Depuis 1984, le réseau de surveillance EuroHIV http: //http://www.eurohiv.org/index_fr.htm , financé en partie par la Commission, coordonne les activités de surveillance sur le VIH/sida dans les 52 pays de la région européenne de l'OMS. En 2008, la responsabilité du réseau passera aux mains du Centre européen de prévention et de contrôle des maladies (CEPCM) http: //ecdc.eu.int. Selon les données du réseau, l'injection de drogues reste la principale source de transmission et est responsable d'une part de plus en plus importante des nouveaux cas d'infection par le VIH. La plupart des séropositifs sont jeunes et sexuellement actifs. Dans l'UE, la contamination par le VIH à la suite de relations hétérosexuelles et parmi les hommes homosexuels et bisexuels est en hausse.
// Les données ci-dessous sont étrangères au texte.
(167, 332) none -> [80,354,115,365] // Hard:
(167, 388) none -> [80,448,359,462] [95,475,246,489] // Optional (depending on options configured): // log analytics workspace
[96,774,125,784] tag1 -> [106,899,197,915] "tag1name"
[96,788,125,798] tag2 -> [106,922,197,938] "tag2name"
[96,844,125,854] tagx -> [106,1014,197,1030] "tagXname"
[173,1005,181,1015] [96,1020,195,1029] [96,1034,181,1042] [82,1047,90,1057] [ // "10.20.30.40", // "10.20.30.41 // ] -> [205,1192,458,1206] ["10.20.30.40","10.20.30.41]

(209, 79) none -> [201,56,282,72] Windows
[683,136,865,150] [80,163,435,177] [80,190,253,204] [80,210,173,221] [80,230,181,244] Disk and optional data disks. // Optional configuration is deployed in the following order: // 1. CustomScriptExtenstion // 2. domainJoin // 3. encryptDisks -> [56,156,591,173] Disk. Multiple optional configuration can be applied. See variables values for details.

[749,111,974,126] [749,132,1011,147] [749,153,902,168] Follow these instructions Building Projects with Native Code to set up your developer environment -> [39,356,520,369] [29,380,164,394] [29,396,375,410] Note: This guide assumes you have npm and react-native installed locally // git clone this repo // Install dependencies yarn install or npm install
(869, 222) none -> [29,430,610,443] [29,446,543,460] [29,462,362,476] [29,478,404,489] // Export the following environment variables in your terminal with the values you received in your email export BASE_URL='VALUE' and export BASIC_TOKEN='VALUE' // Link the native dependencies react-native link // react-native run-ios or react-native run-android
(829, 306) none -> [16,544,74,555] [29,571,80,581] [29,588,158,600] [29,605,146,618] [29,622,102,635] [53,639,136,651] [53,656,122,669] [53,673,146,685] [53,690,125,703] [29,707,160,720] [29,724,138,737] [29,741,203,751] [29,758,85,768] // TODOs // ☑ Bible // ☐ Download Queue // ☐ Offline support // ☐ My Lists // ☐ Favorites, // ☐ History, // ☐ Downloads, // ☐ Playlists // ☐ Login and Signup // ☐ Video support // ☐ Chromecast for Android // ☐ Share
Au Parlement européen, le président Josep Borrell a fait une déclaration à l'ouverture de la session plénière du 30 novembre en soulignant une nouvelle fois les efforts qui ne doivent pas être ménagés en Europe et dans le reste du monde pour enrayer la pandémie du sida. L'élue italienne du groupe GUE/NGL Luisa Morgantini et plusieurs autres députés ont distribué des rubans rouges à l'entrée de l'hémicycle. Lors d'une conférence de presse organisée le 1er décembre, Mme Morgantini devrait une nouvelle fois déplorer les problèmes d'accès aux médicaments anti-rétroviraux dans les pays pauvres.
Le coût des médicaments ne cesse d'ailleurs de croître, selon le réseau EATG (European Aids Treatment Group) qui s'inquiète des conséquences de cette inflation pour le traitement des malades même en Europe. Lors de la 10ème conférence européenne sur le sida, le 19 novembre à Dublin, David Haerry avait déploré le prix réclamé par le laboratoire Boehringer Ingelheim pour son dernier inhibiteur de la protéase Aptivus (24 euros par jour, ce qui signifierait que la combinaison de médicaments nécessaires au traitement pourrait atteindre environ 75 euros pas jour).
Selon les chiffres de l'UNAIDS, en 2004, cinq millions de personnes ont été infectées par le VIH dans le monde et 3,1 millions sont décédées des suites du sida, dont 570 000 enfants. 6,5 millions de personnes ont un besoin urgent d'un traitement anti-rétroviral.